Peu après leur arrivée, ces quatre migrants ont donc été renvoyés en Italie, ce qui avait déjà valu les railleries de l’opposition.

Après la décision de la justice italienne invalidant la rétention des 12 personnes restantes, le parti de Giorgia Meloni, Fratelli d’Italia, a dénoncé une décision « absurde » et a fustigé des « magistrats politisés ». « Je ne crois pas qu’il soit de la compétence des juges de décider quels pays sont sûrs et lesquels ne le sont pas, c’est une compétence du gouvernement », a pour sa part estimé la Première ministre. Le ministre de l’Intérieur Matteo Piantedosi a annoncé que le gouvernement ferait appel.

Le gouvernement italien devrait par ailleurs étudier ce lundi en conseil des ministres un nouveau décret pour se mettre en conformité avec la jurisprudence européenne.

L’opposition de gauche en Italie, vent debout contre l’externalisation de la politique migratoire, a en revanche salué la décision des juges romains. « Nous l’avions dit, non pas parce qu’on a la boule de cristal mais parce que nous lisons les lois », a ainsi réagi Elly Schlein, la patronne du principal parti d’opposition, le Parti démocrate (PD, centre-gauche). « Maintenant je lance un appel au gouvernement et à Mme Meloni : arrêtez-vous et revenez sur vos pas. Vous devez tout démonter et demander pardon aux Italiens », a-t-elle dit.

« Le spectacle médiatique organisé par le gouvernement Meloni se heurte au droit national et international », s’est aussi félicitée sur X l’ONG Sea-Watch qui porte secours aux migrants en Méditerranée.

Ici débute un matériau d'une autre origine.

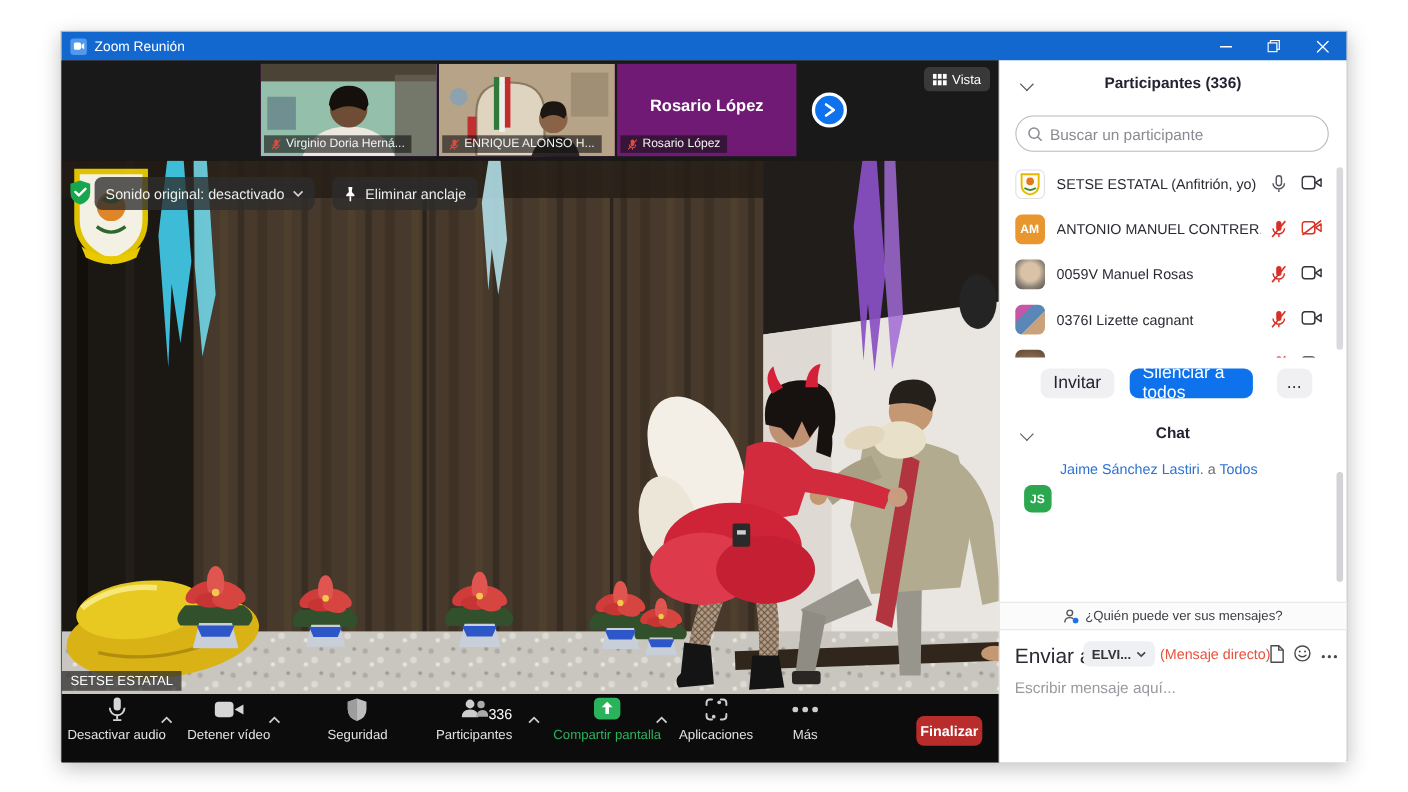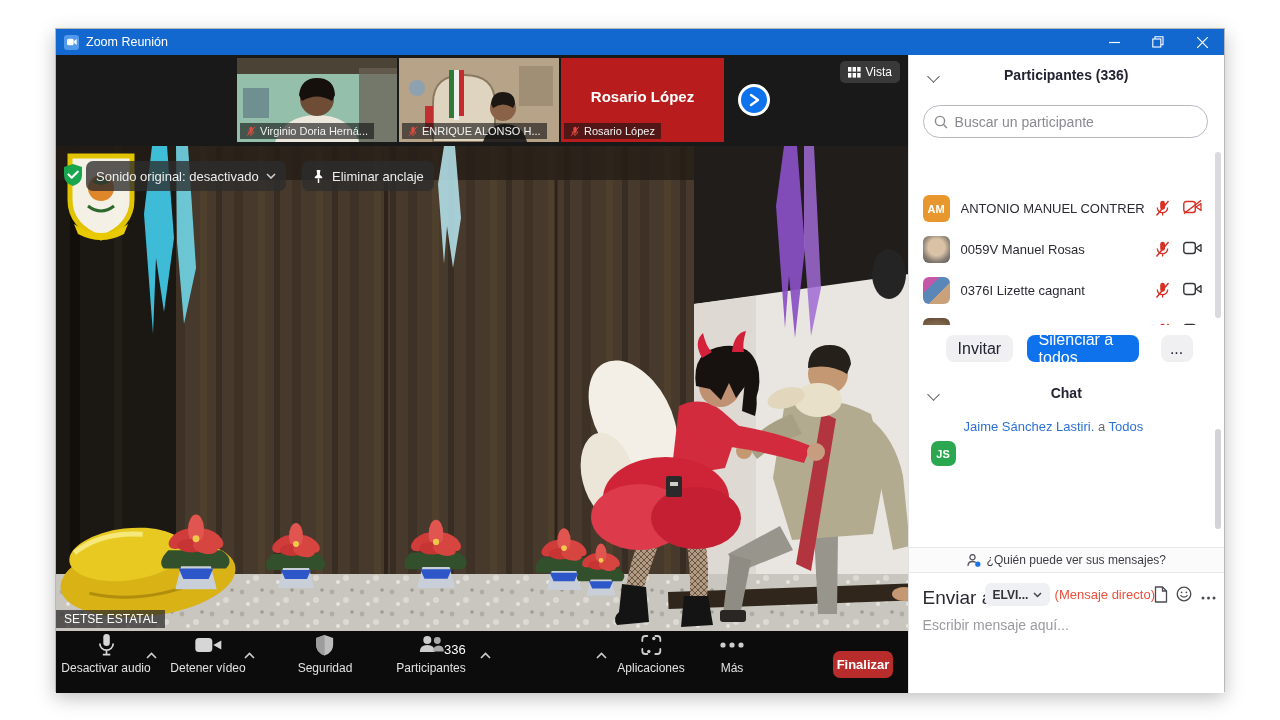--- a/index.html
+++ b/index.html
@@ -14,21 +14,21 @@
   .win-controls { position:absolute; right:0; top:0; height:26px; display:flex; }
   .win-btn { width:44px; height:26px; display:flex; align-items:center; justify-content:center; color:#fff; font-size:13px; }
 
   
   .content { position:absolute; left:0; top:26px; right:0; bottom:0; display:flex; }
   .leftcol { position:relative; width:853px; height:638px; background:#000; }
   .rightcol { position:relative; width:317px; height:638px; background:#fff; border-left:1px solid #e2e2e2; }
 
   
   .filmstrip { position:absolute; left:0; top:0; width:853px; height:91px; background:#191919; }
-  .thumb { position:absolute; top:3px; width:160px; height:84px; overflow:hidden; background:#b91c1c; }
+  .thumb { position:absolute; top:3px; width:160px; height:84px; overflow:hidden; background:#701a75; }
   .thumb svg { display:block; width:100%; height:100%; }
   .thumb-label { position:absolute; left:3px; bottom:3px; display:flex; align-items:center; gap:4px; background:rgba(20,20,20,.62); color:#f2f2f2; font-size:11px; padding:2px 6px; white-space:nowrap; max-width:152px; overflow:hidden; }
   .bigname { position:absolute; left:0; right:0; top:30px; text-align:center; color:#fff; font-size:15px; font-weight:700; }
   .next-btn { position:absolute; left:682px; top:29px; width:32px; height:32px; border-radius:50%; background:#0e72ed; border:3px solid #fff; display:flex; align-items:center; justify-content:center; }
   .vista-btn { position:absolute; right:9px; top:6px; height:22px; background:rgba(60,60,60,.92); border-radius:5px; color:#fff; font-size:12px; display:flex; align-items:center; gap:5px; padding:0 8px; }
 
   
   .stage { position:absolute; left:0; top:91px; width:853px; height:485px; overflow:hidden; background:#241f19; }
   .stage > svg.scene { position:absolute; left:0; top:0; width:853px; height:485px; }
   .ov-pill { position:absolute; top:15px; height:30px; background:rgba(45,45,45,.78); border-radius:7px; color:#ededed; font-size:13px; display:flex; align-items:center; gap:7px; padding:0 10px; }
@@ -385,20 +385,29 @@
                 <path d="M14.5 16.5 q0.5 -6 6 -6 q5 0 5 6 z" fill="#a9a9a9"></path>
               </svg>
           </div>
           <div class="lbl">Participantes</div>
         </div>
         <span class="count">336</span>
         <span class="caret" style="left:424px"><svg width="11" height="7" viewBox="0 0 11 7">
               <path d="M1 6 l4.5 -4.5 4.5 4.5" fill="none" stroke="#cfcfcf" stroke-width="1.6"></path>
             </svg></span>
 
+        <div class="tool" style="left:496px">
+          <div class="ic">
+            <svg width="28" height="22" viewBox="0 0 28 22">
+                <rect x="2" y="0" width="24" height="20" rx="5" fill="#2bb35c"></rect>
+                <path d="M14 4 l5 5 h-3.4 v6 h-3.2 v-6 H9 z" fill="#fff"></path>
+              </svg>
+          </div>
+          <div class="lbl share-lbl">Compartir pantalla</div>
+        </div>
         <span class="caret" style="left:540px"><svg width="11" height="7" viewBox="0 0 11 7">
               <path d="M1 6 l4.5 -4.5 4.5 4.5" fill="none" stroke="#cfcfcf" stroke-width="1.6"></path>
             </svg></span>
 
         <div class="tool" style="left:595px">
           <div class="ic">
             <svg width="22" height="22" viewBox="0 0 22 22">
                 <path d="M7 2 H5 q-3 0 -3 3 v2 M15 20 h2 q3 0 3 -3 v-2 M2 15 v2 q0 3 3 3 h2 M20 7 V5 q0 -3 -3 -3 h-2" fill="none" stroke="#cdcdcd" stroke-width="1.8" stroke-linecap="round"></path>
                 <circle cx="13.5" cy="4.5" r="1.7" fill="#cdcdcd"></circle>
                 <circle cx="8.5" cy="17.5" r="1.7" fill="#cdcdcd"></circle>
@@ -432,20 +441,43 @@
       <div class="search">
         <svg width="14" height="14" viewBox="0 0 14 14">
             <circle cx="6" cy="6" r="4.6" fill="none" stroke="#8a8a92" stroke-width="1.4"></circle>
             <line x1="9.5" y1="9.5" x2="13" y2="13" stroke="#8a8a92" stroke-width="1.4"></line>
           </svg>
         <input placeholder="Buscar un participante" style="">
       </div>
 
       <div class="plist">
 
+        <div class="prow" style="top:0">
+          <span class="avatar" style="background:#fff; border:1px solid #e0e0e0">
+            <svg width="19" height="21" viewBox="0 0 22 24">
+                <path d="M2 1.5 h18 v12 q0 7 -9 9.5 q-9 -2.5 -9 -9.5 z" fill="#fdf9ec" stroke="#e8b800" stroke-width="2"></path>
+                <circle cx="11" cy="9" r="4" fill="#e07820"></circle>
+                <path d="M5 16 q6 4 12 0" stroke="#3a8a3a" stroke-width="2" fill="none"></path>
+              </svg>
+          </span>
+          <span class="pname">SETSE ESTATAL (Anfitrión, yo)</span>
+          <span class="ric mic">
+            <svg width="15" height="17" viewBox="0 0 15 17">
+                <rect x="5.2" y="0.8" width="4.8" height="9" rx="2.4" fill="none" stroke="#55555c" stroke-width="1.3"></rect>
+                <path d="M2.3 7.5 a5.2 5.2 0 0 0 10.4 0" fill="none" stroke="#55555c" stroke-width="1.3"></path>
+                <line x1="7.6" y1="13" x2="7.6" y2="15.5" stroke="#55555c" stroke-width="1.3"></line>
+              </svg>
+          </span>
+          <span class="ric cam">
+            <svg width="19" height="14" viewBox="0 0 19 14">
+                <rect x="0.8" y="1.5" width="11.5" height="11" rx="2.5" fill="none" stroke="#33333a" stroke-width="1.4"></rect>
+                <path d="M13 7 l5 -3.4 v6.8 z" fill="none" stroke="#33333a" stroke-width="1.3" stroke-linejoin="round"></path>
+              </svg>
+          </span>
+        </div>
 
         <div class="prow" style="top:41px">
           <span class="avatar" style="background:#e8962e">AM</span>
           <span class="pname">ANTONIO MANUEL CONTRER...</span>
           <span class="ric mic">
             <svg width="15" height="17" viewBox="0 0 15 17">
                 <rect x="5.2" y="0.8" width="4.8" height="9" rx="2.4" fill="#d93025"></rect>
                 <path d="M2.3 7.5 a5.2 5.2 0 0 0 10.4 0" fill="none" stroke="#d93025" stroke-width="1.3"></path>
                 <line x1="7.6" y1="13" x2="7.6" y2="15.5" stroke="#d93025" stroke-width="1.3"></line>
                 <line x1="1.5" y1="15.5" x2="13.5" y2="1" stroke="#d93025" stroke-width="1.5"></line>

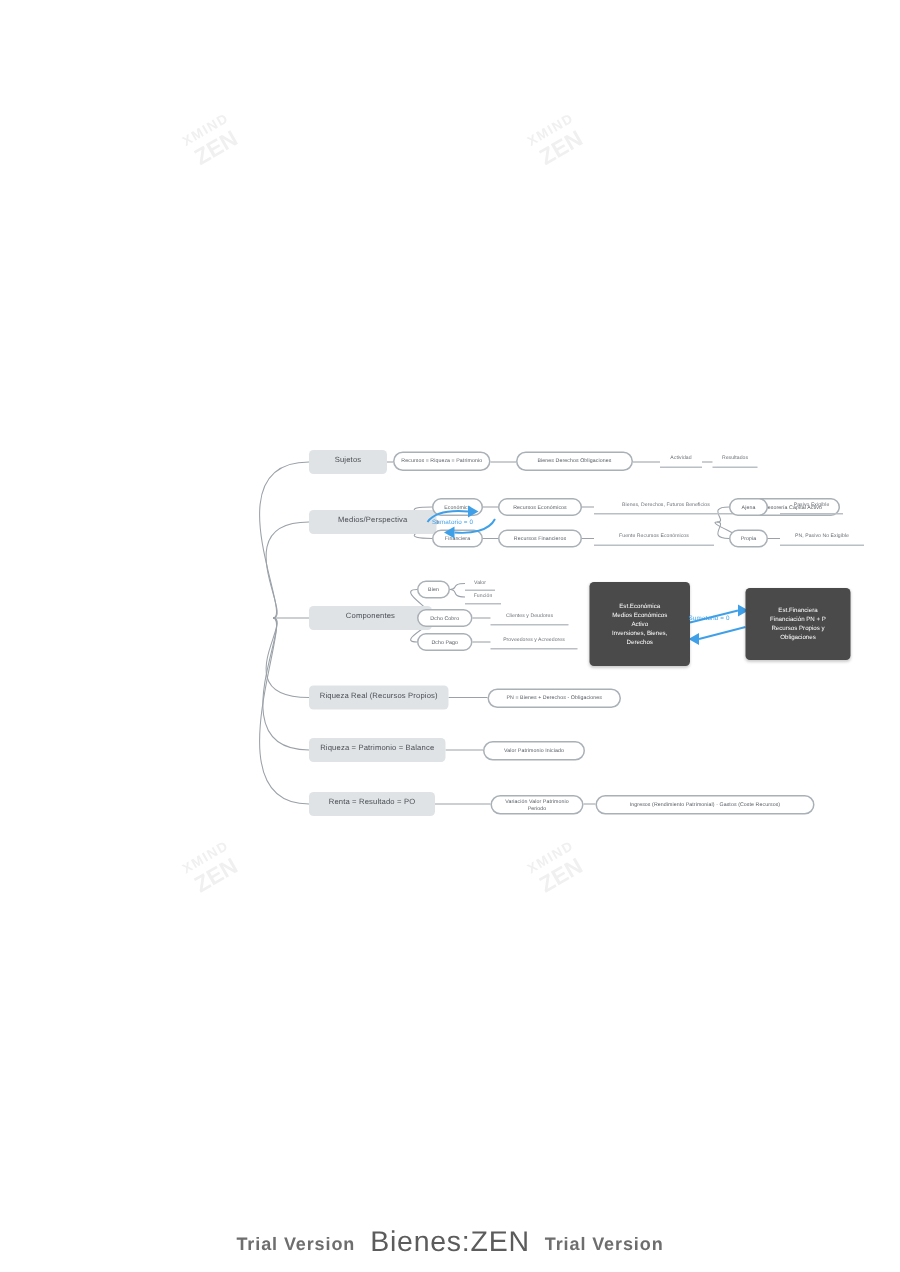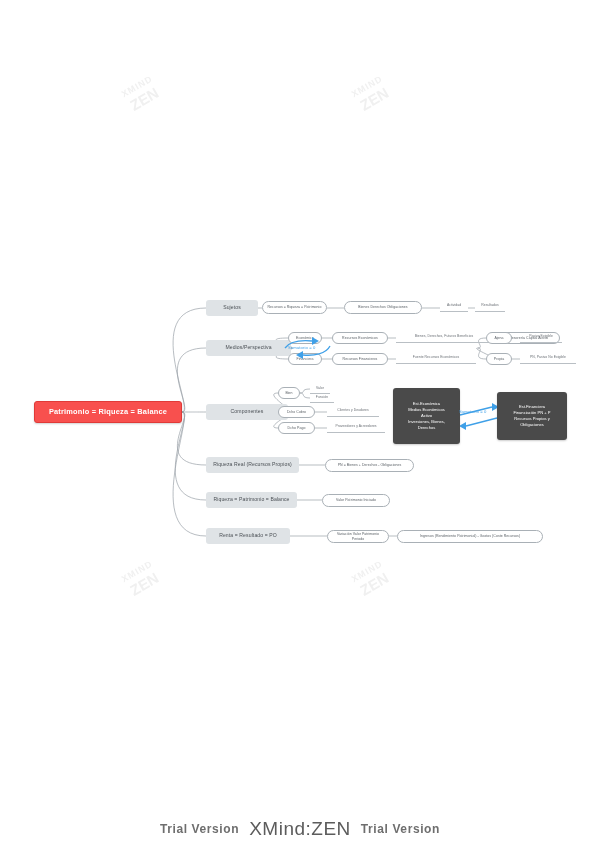--- a/index.html
+++ b/index.html
@@ -120,21 +120,20 @@
     <g stroke="#3FA0E8" stroke-width="1.4" fill="none">
       <path d="M460,415 L492,407"></path>
       <path d="M497,418 L466,426"></path>
     </g>
     <g fill="#3FA0E8">
       <path d="M492,403 l7,4 -7,4 z"></path>
       <path d="M466,430 l-7,-4 7,-4 z"></path>
     </g>
   </svg>
 
-  <div class="node root" style="left:34px;top:401px;width:148px;height:22px;">Patrimonio =  Riqueza = Balance</div>
 
   <div class="node lvl1" style="left:206px;top:300px;width:52px;height:16px;">Sujetos</div>
   <div class="node pill" style="left:262px;top:301px;width:65px;height:13px;">Recursos = Riqueza = Patrimonio</div>
   <div class="node pill" style="left:344px;top:301px;width:78px;height:13px;">Bienes Derechos Obligaciones</div>
   <div class="node bare" style="left:440px;top:302px;width:28px;height:10px;">Actividad</div>
   <div class="node bare" style="left:475px;top:302px;width:30px;height:10px;">Resultados</div>
 
   <div class="node lvl1" style="left:206px;top:340px;width:85px;height:16px;">Medios/Perspectiva</div>
   <div class="node pill" style="left:288px;top:332px;width:34px;height:12px;">Económica</div>
   <div class="node pill" style="left:332px;top:332px;width:56px;height:12px;">Recursos Económicos</div>
@@ -195,15 +194,15 @@
     <span>Recursos Propios y</span>
     <span>Obligaciones</span>
   </div>
 
   <div class="blue-label" style="left:459px;top:409px;">Sumatorio = 0</div>
 
 </div>
 
 <div id="footer">
   <span class="trial">Trial Version</span>
-  <span class="brand">XMind:ZEN</span>
+  <span class="brand">Bienes:ZEN</span>
   <span class="trial">Trial Version</span>
 </div>
 
 </body></html>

Alors quel avenir pour cet accord, vanté comme un modèle d’externalisation de l’asile au sein de l’Union européenne ? Pour l’heure, difficile de savoir ce qu’il va advenir. Les prochains migrants interceptés en mer vont-ils être envoyés en Albanie? Si oui, vont-ils y rester ? Beaucoup de questions qui restent pour l’instant en suspens.